**Supplied records:**

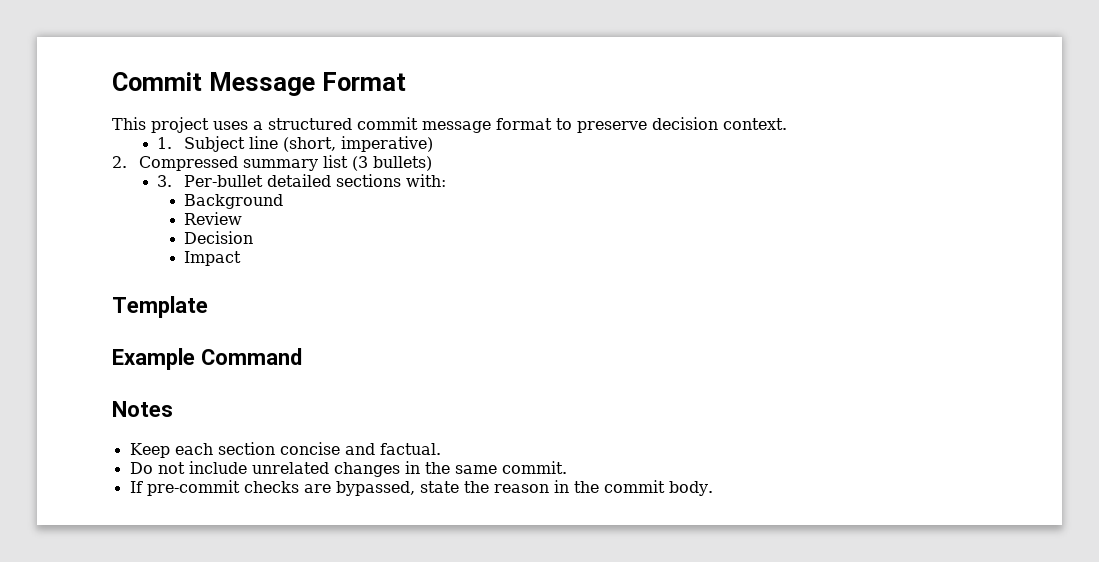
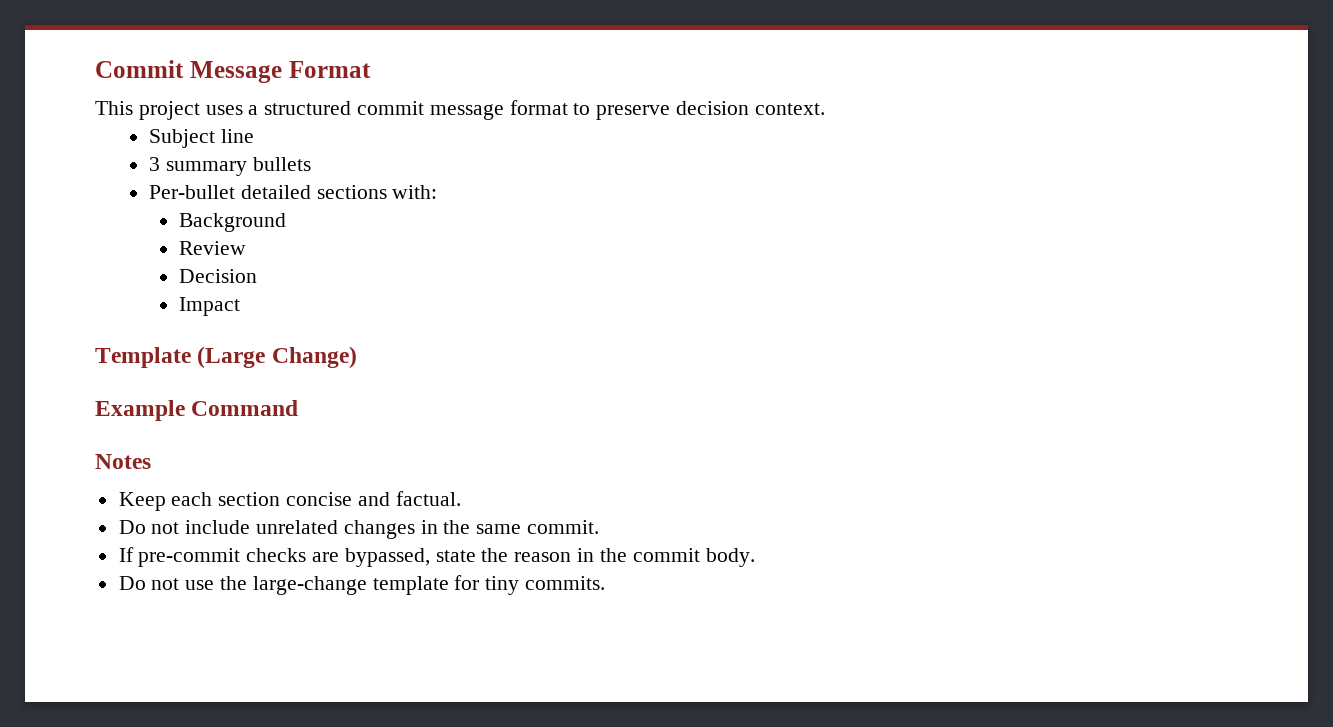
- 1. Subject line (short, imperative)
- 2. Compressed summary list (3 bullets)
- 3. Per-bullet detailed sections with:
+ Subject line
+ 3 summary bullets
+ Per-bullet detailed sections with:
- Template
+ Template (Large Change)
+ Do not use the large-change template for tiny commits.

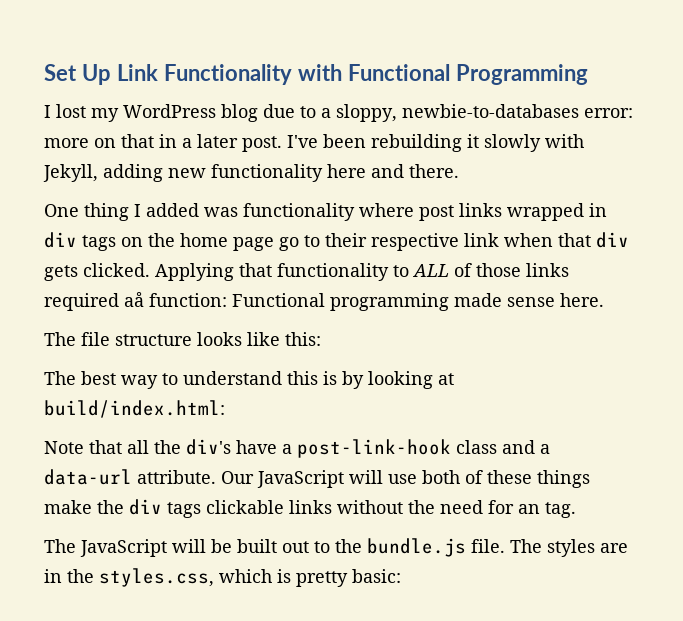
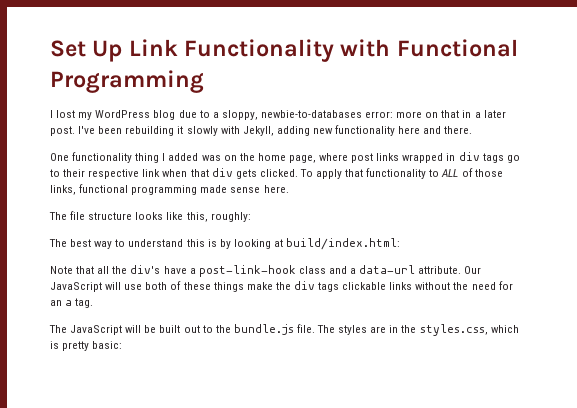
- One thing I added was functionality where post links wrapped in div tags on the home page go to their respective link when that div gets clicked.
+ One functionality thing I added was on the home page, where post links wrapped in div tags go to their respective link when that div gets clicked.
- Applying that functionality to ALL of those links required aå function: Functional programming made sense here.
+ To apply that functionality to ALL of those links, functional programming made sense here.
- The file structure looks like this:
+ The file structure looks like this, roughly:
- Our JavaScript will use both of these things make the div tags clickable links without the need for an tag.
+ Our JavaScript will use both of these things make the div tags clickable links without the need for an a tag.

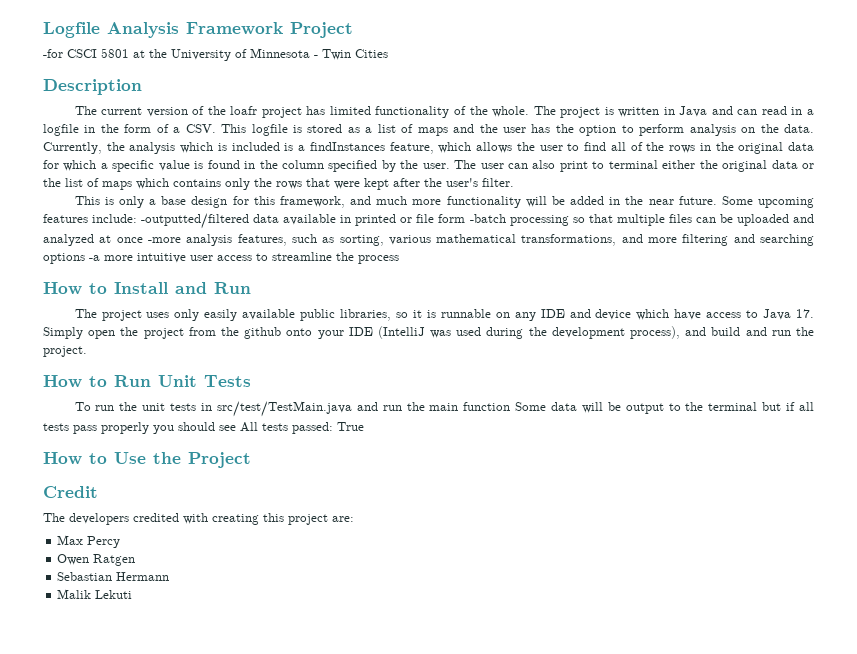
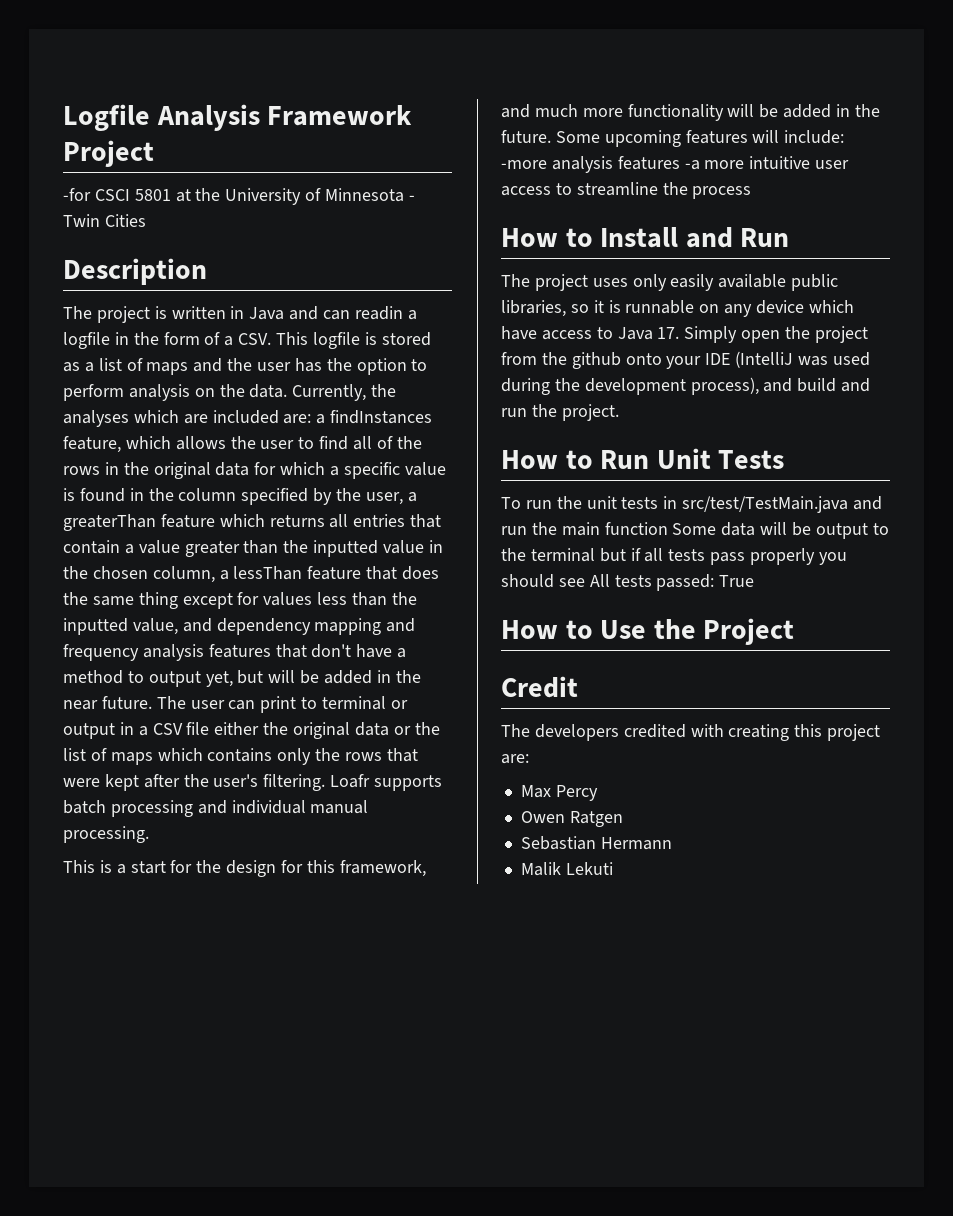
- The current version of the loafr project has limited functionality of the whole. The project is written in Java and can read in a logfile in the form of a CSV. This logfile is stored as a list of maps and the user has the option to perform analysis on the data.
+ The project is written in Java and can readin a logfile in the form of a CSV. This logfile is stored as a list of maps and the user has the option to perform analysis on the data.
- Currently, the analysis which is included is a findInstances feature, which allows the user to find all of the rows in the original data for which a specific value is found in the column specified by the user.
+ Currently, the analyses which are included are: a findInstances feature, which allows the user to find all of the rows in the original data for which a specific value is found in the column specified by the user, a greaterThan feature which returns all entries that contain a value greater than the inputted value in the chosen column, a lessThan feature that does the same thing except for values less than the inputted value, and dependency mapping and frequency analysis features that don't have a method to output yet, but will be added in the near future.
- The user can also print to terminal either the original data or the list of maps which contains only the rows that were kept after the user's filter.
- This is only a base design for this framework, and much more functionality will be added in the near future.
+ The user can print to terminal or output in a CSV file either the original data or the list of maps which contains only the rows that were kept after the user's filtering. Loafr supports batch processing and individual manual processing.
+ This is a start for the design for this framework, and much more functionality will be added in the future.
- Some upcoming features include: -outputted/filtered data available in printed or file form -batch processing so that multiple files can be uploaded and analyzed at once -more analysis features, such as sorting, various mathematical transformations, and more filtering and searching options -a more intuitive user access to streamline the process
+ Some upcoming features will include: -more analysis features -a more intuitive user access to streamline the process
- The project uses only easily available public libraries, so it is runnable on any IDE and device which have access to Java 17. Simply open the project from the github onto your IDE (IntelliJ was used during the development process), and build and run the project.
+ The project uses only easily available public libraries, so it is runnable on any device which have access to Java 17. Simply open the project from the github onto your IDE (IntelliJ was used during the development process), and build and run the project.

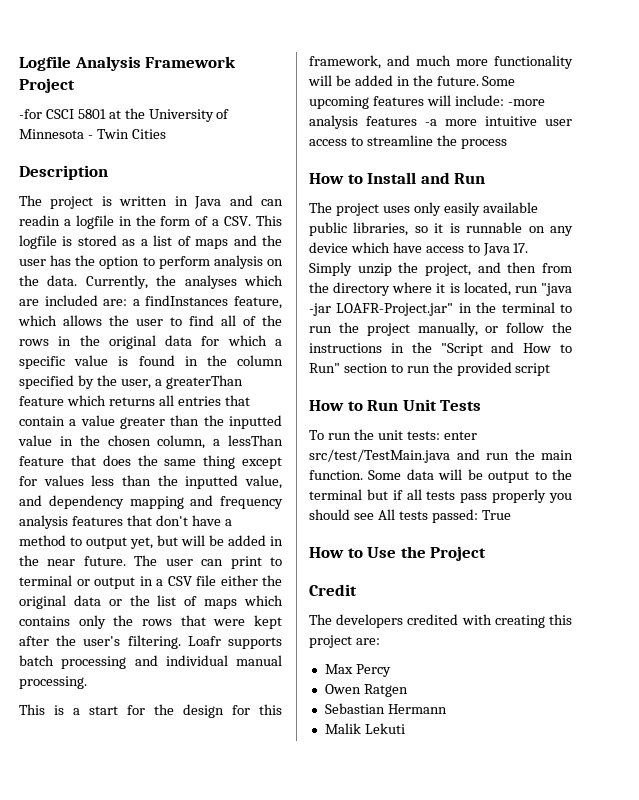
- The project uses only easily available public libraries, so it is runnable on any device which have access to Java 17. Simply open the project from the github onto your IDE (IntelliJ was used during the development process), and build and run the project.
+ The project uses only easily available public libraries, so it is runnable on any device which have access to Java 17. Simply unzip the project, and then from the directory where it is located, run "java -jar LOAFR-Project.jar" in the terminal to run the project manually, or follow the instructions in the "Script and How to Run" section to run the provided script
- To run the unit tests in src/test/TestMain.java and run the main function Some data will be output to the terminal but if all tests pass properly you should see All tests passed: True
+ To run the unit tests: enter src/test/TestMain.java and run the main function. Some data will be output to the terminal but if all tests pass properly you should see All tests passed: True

**What you are asked to do:**
The expected answer is an exact copy of the lines beginning at the one with "- To run the" and running to the end of the entries above.

**Result of this task:**
- To run the unit tests in src/test/TestMain.java and run the main function Some data will be output to the terminal but if all tests pass properly you should see All tests passed: True
+ To run the unit tests: enter src/test/TestMain.java and run the main function. Some data will be output to the terminal but if all tests pass properly you should see All tests passed: True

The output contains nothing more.